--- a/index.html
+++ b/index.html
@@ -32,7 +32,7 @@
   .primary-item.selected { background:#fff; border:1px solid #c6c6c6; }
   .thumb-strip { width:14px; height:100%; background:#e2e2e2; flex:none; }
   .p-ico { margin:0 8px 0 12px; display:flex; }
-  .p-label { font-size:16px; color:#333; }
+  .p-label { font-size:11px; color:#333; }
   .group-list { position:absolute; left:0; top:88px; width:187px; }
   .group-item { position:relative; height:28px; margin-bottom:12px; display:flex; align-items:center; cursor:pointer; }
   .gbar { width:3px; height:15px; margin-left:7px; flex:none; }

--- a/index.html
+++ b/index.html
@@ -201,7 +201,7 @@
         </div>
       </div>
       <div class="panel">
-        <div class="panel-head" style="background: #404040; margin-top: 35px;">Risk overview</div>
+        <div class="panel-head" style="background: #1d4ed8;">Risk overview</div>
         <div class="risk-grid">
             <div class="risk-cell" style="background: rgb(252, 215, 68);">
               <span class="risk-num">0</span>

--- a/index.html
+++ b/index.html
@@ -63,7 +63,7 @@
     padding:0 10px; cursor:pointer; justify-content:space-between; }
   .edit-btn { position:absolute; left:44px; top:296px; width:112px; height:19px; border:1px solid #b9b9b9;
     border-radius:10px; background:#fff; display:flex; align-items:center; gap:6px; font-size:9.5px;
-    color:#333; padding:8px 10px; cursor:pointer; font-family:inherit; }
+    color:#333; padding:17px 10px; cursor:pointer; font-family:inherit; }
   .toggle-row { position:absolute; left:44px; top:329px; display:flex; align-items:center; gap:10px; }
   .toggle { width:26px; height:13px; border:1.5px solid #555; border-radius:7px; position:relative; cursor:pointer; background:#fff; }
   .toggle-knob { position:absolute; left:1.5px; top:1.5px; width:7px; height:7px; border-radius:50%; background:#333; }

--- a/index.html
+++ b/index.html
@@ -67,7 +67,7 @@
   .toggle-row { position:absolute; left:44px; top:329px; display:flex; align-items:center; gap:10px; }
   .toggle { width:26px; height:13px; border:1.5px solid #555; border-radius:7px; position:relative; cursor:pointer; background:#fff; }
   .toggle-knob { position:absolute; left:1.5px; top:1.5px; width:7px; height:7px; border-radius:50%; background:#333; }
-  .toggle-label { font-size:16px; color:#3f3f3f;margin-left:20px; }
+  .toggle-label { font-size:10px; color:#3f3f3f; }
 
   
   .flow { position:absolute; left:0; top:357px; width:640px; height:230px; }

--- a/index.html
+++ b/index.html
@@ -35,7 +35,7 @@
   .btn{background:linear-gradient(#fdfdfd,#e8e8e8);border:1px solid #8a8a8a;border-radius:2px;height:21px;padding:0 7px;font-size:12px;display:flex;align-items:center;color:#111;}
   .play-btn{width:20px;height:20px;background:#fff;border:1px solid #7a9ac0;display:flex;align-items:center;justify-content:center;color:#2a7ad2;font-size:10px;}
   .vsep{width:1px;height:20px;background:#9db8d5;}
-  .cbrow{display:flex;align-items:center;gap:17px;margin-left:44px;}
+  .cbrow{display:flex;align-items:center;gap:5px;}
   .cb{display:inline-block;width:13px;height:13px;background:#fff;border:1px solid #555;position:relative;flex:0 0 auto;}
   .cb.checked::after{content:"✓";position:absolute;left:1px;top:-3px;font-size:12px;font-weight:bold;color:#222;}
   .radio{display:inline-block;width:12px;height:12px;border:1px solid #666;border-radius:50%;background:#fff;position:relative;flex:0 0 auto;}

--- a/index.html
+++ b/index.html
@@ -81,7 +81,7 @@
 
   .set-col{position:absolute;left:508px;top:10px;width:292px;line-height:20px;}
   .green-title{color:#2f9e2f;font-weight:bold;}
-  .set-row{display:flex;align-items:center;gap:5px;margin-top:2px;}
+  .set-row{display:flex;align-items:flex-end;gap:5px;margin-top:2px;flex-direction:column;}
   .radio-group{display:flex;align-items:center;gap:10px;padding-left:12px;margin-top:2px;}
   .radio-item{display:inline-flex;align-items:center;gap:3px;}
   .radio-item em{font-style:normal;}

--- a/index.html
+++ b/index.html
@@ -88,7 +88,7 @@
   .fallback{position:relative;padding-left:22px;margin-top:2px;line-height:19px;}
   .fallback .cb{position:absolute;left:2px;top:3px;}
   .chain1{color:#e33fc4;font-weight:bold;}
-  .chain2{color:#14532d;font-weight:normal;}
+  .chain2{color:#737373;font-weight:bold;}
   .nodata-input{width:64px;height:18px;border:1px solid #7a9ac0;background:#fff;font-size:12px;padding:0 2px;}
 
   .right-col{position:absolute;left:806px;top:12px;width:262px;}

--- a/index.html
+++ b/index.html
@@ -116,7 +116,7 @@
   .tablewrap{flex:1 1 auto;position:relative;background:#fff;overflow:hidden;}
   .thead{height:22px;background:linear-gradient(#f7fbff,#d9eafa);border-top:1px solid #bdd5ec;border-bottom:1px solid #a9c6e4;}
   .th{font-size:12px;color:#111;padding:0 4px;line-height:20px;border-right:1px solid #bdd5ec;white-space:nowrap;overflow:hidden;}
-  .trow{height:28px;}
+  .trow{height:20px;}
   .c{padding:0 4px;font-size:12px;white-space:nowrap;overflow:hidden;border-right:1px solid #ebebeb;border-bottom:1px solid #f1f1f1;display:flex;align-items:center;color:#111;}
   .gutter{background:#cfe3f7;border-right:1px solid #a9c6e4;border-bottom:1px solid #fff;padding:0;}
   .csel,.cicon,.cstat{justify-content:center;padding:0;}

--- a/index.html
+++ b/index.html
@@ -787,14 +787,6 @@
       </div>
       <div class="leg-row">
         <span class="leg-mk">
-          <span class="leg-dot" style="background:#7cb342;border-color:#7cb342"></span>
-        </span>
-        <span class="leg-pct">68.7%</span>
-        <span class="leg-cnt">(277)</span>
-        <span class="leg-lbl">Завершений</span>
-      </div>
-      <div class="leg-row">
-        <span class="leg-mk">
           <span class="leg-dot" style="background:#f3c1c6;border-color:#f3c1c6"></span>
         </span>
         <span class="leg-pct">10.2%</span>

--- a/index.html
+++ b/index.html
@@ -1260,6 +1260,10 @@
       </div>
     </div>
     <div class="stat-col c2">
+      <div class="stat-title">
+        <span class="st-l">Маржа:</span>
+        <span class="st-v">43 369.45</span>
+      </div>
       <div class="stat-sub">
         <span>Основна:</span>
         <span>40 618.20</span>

════════

▸ **DIRECTIONS**
Which lines above contain the word "family"? List them.

▸ **RESULT OF THIS TASK**
-    color:#333; padding:8px 10px; cursor:pointer; font-family:inherit; }
+    color:#333; padding:17px 10px; cursor:pointer; font-family:inherit; }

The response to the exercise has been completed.